- TASK DETAILS:
Beginning with the line that holds "(457, 357) none", copy every remaining line of the listing below exactly, and leave the pictures out.

=== Section Start ===

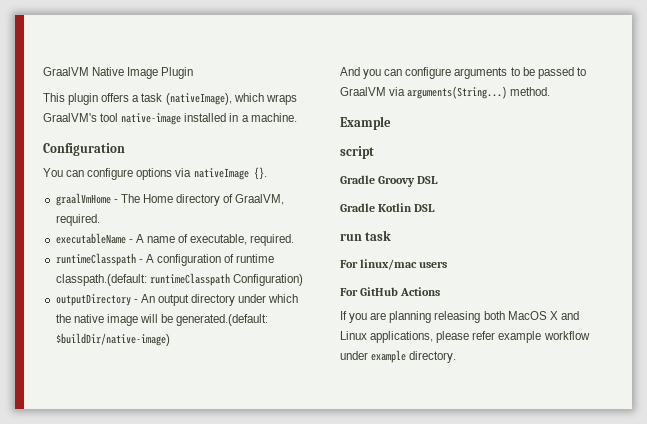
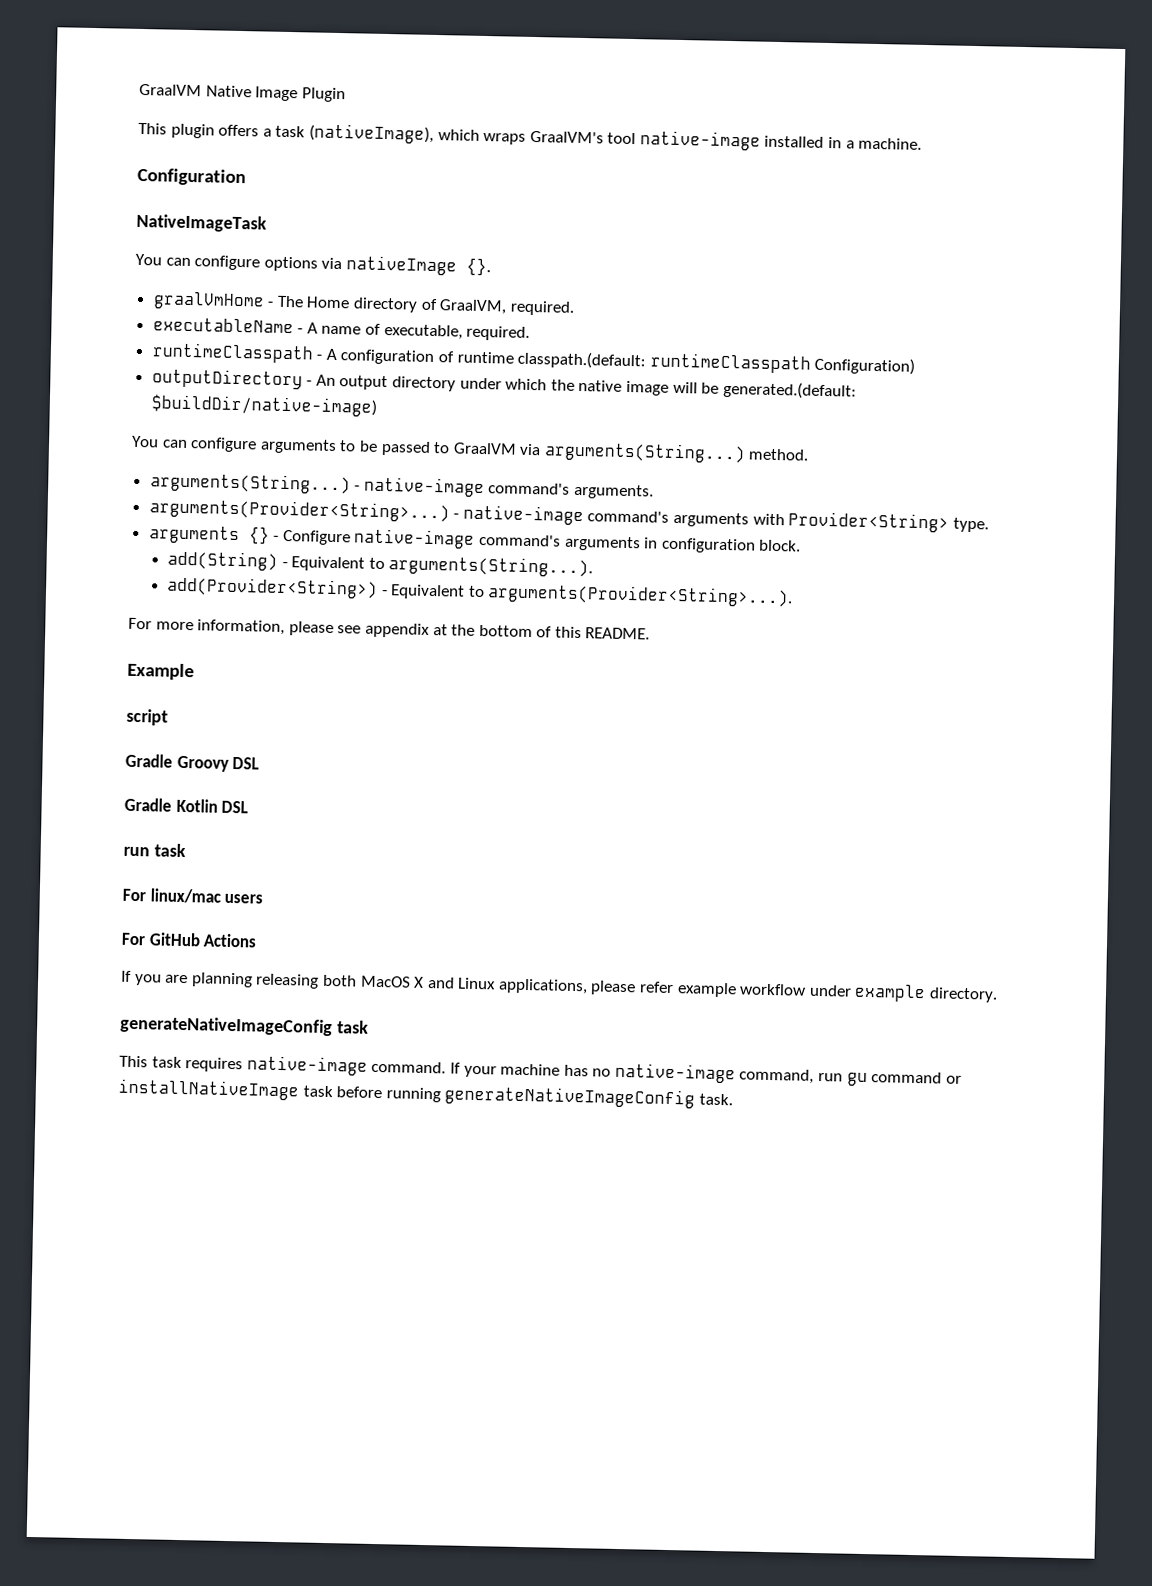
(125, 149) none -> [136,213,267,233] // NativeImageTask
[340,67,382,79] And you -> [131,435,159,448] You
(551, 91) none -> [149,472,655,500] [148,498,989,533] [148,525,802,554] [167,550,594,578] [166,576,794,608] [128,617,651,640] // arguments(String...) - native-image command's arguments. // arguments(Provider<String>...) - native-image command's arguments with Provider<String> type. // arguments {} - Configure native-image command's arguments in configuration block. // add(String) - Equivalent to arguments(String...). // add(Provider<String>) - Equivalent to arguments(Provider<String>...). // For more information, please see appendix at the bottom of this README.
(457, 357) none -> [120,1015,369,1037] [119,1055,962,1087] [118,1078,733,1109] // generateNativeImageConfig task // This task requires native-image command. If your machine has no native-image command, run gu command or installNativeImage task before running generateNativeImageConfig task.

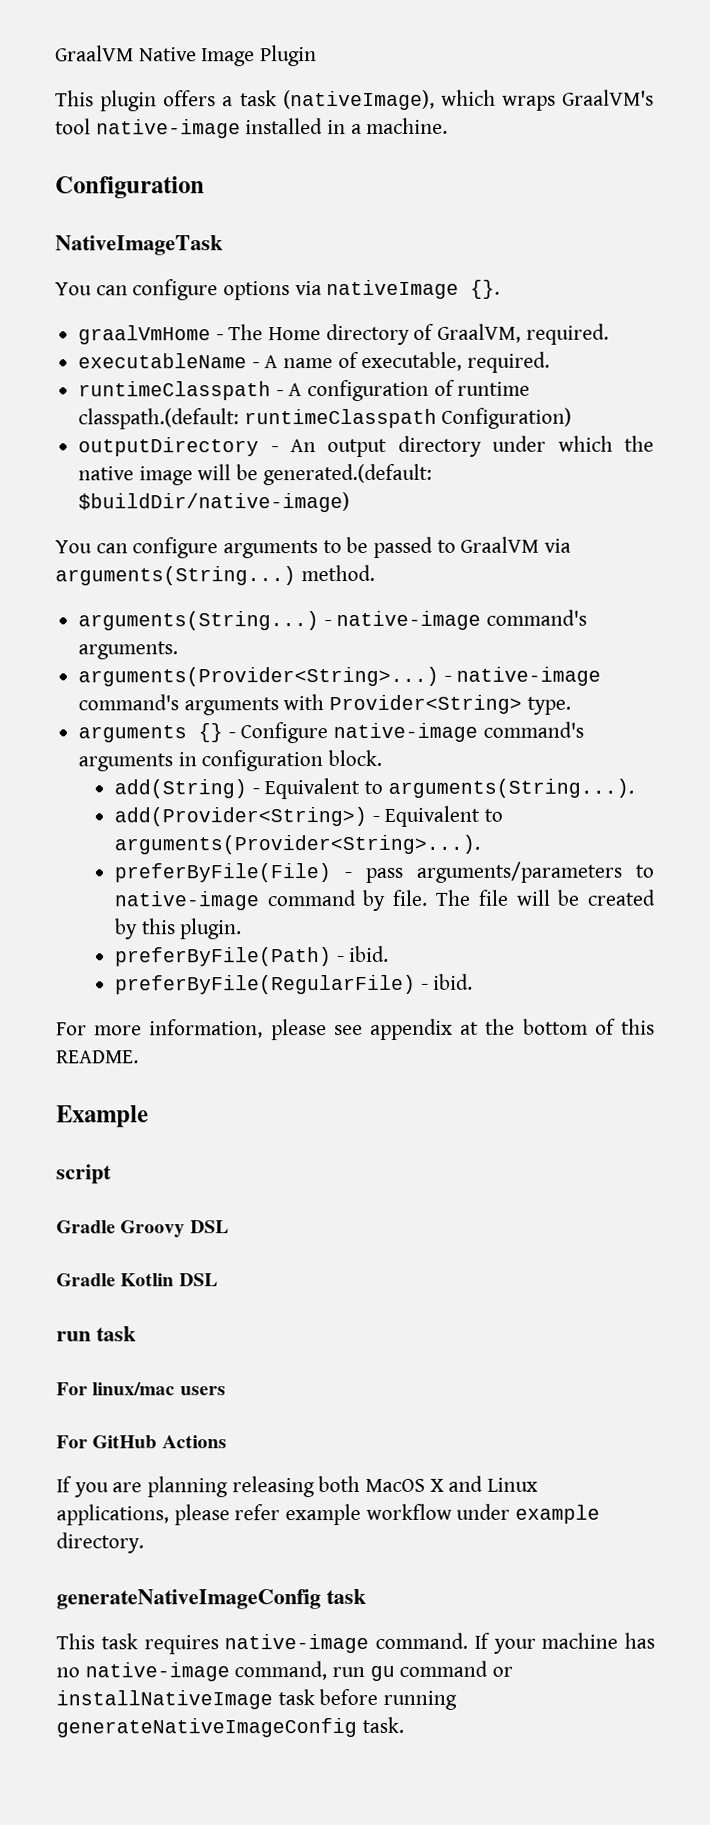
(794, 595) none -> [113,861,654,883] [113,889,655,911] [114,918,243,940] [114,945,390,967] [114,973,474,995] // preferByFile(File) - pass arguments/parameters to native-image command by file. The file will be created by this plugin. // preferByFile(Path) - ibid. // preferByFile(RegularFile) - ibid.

=== Section End ===

- TASK SOLUTION:
(457, 357) none -> [120,1015,369,1037] [119,1055,962,1087] [118,1078,733,1109] // generateNativeImageConfig task // This task requires native-image command. If your machine has no native-image command, run gu command or installNativeImage task before running generateNativeImageConfig task.

(794, 595) none -> [113,861,654,883] [113,889,655,911] [114,918,243,940] [114,945,390,967] [114,973,474,995] // preferByFile(File) - pass arguments/parameters to native-image command by file. The file will be created by this plugin. // preferByFile(Path) - ibid. // preferByFile(RegularFile) - ibid.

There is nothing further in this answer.